Too many companies are wasting their resources— their people and their financial leverage — by perpetuating outdated approaches to talent management. They structure jobs rigidly, forcing many people to work a 9 a.m. to 5 p.m., Monday through Friday, workweek. They focus their training on functional skills, not on aligning employees’ capabilities with the strategic objectives of the business. For leadership development and career advancement, they rely on long-standing training courses that don’t reflect the contributions that people can make in today’s flat, flexible, and entrepreneurial organizations. And their compensation systems do not adequately link to performance or hold managers accountable for developing the talent of their staff and their direct reports. In short, the talent management in these companies is not arming them with the decisive, experienced, globally minded visionaries that they need at every level.
It’s not that talent is unimportant to corporate leaders. Many of them see that people are the only asset that innovates, and that innovation is the only path to sustained breakthrough performance. As these leaders read about companies such as Google and Patagonia that are known for their creative and attractive work environments, they would like to provide the same. And they know, from these examples and others, that the investment needed to improve is relatively small, and the paybacks are relatively high.
But they are held back by an old model of talent management. This model, which is so pervasive it is almost unseen, is grounded in 20th-century assumptions about people and the workplace. It hasn’t adapted to demographic changes, to shifting attitudes among employees (knowledge workers in particular), or to the new priorities of global corporations.

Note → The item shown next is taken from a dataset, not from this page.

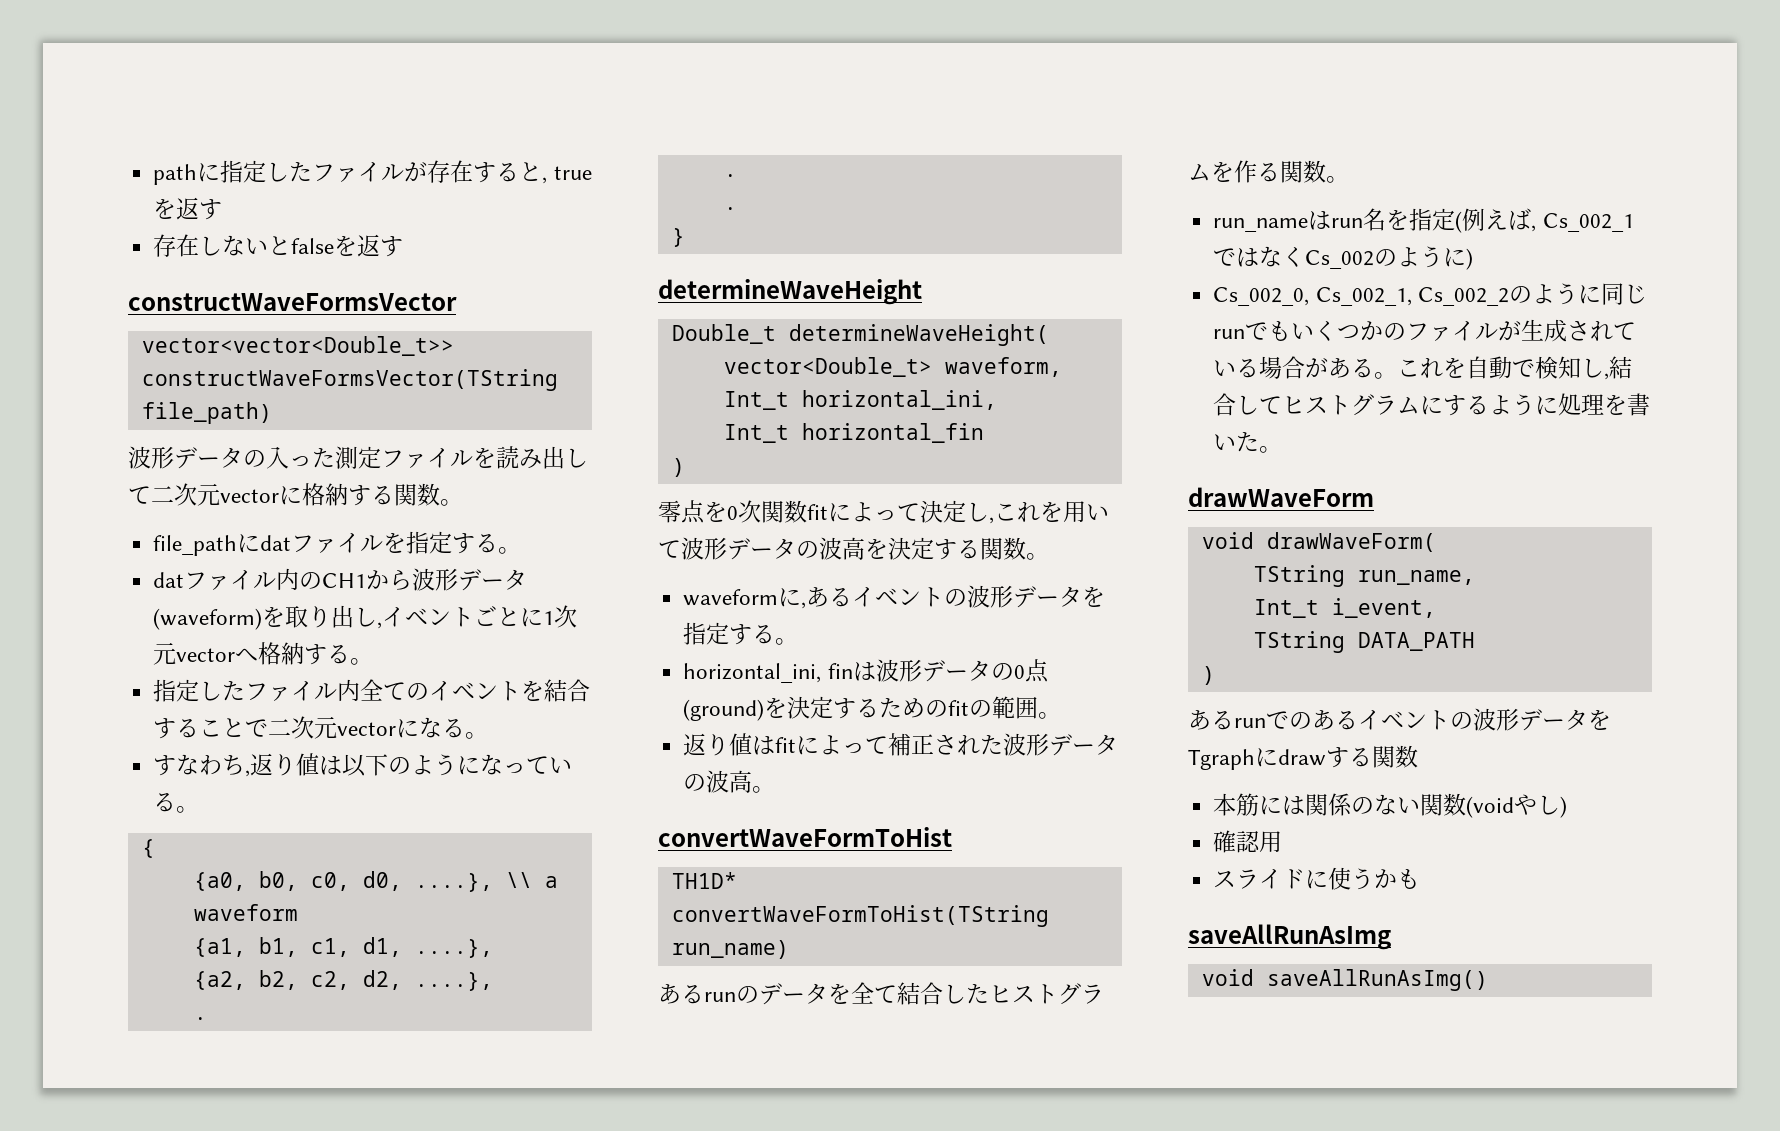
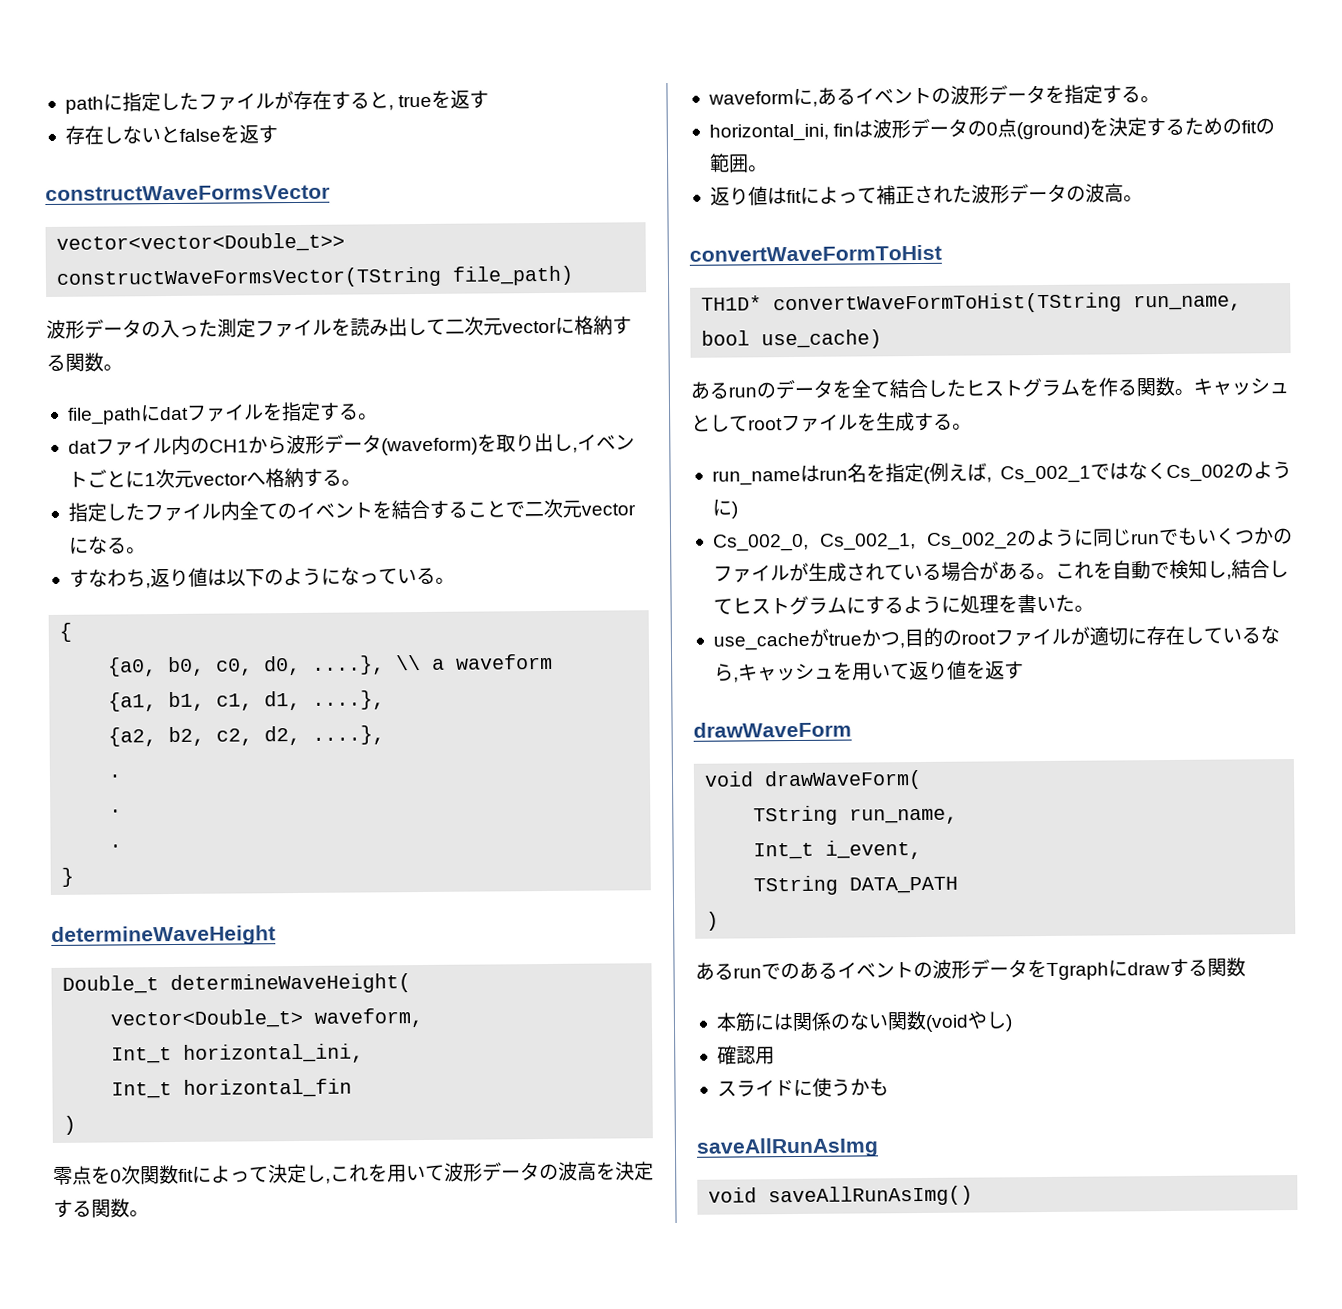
[671,940,789,959] run_name) -> [1133,294,1243,312] [701,329,883,350] run_name, bool use_cache)
(1349, 179) none -> [1193,378,1289,396] [691,412,972,432] キャッシュとしてrootファイルを生成する。
(1283, 449) none -> [712,625,1280,651] [713,660,1024,683] // use_cacheがtrueかつ,目的のrootファイルが適切に存在しているなら,キャッシュを用いて返り値を返す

It needs to be changed, and the needed reform will come about only through deliberate changes in policies and practices.
To be sure, many executives are prone to postponing talent management innovation in the wake of the global economic crisis. Employees are so grateful to have their jobs, the thinking goes, that they can be relied on to deliver 100 percent. But the crisis has added urgency to the talent problem; the commitment of employees is most needed in a crunch, and that commitment is all too easy to lose. Surveys conducted by the Center for Work–Life Policy (CWLP) show that between June 2007 and December 2008, the number of employees expressing loyalty to employers plunged from 95 percent to 39 percent. The number trusting their employers fell just as dramatically, from 79 percent to 22 percent over the same time period. Surveys in mid-2009 continued to report similar disenchantment and mistrust. Another recent study, published in the Academy of Management Journal, found that after a round of layoffs, voluntary attrition spikes by as much as 31 percent, and precisely the wrong people — those who have the strongest track records and brightest employment prospects even in a recession — are most likely to leave. Companies that react to the crisis with across-the-board talent cuts are not just missing an opportunity to compete; they’re making themselves weaker.
By contrast, some companies have been steadily innovating their talent models, and the results are showing up in breakthrough performance, superior competitive advantage, and significantly enhanced global reach. No single company has all the answers, but it is possible to chart — using the experiences of many companies before and after the recession began, as well as research conducted by Booz & Company and the CWLP — the parameters of an effective approach to global talent innovation. As we’ll see, this approach has four main priorities: differentiated capabilities, performance acceleration, leadership development, and the fostering of a talent culture.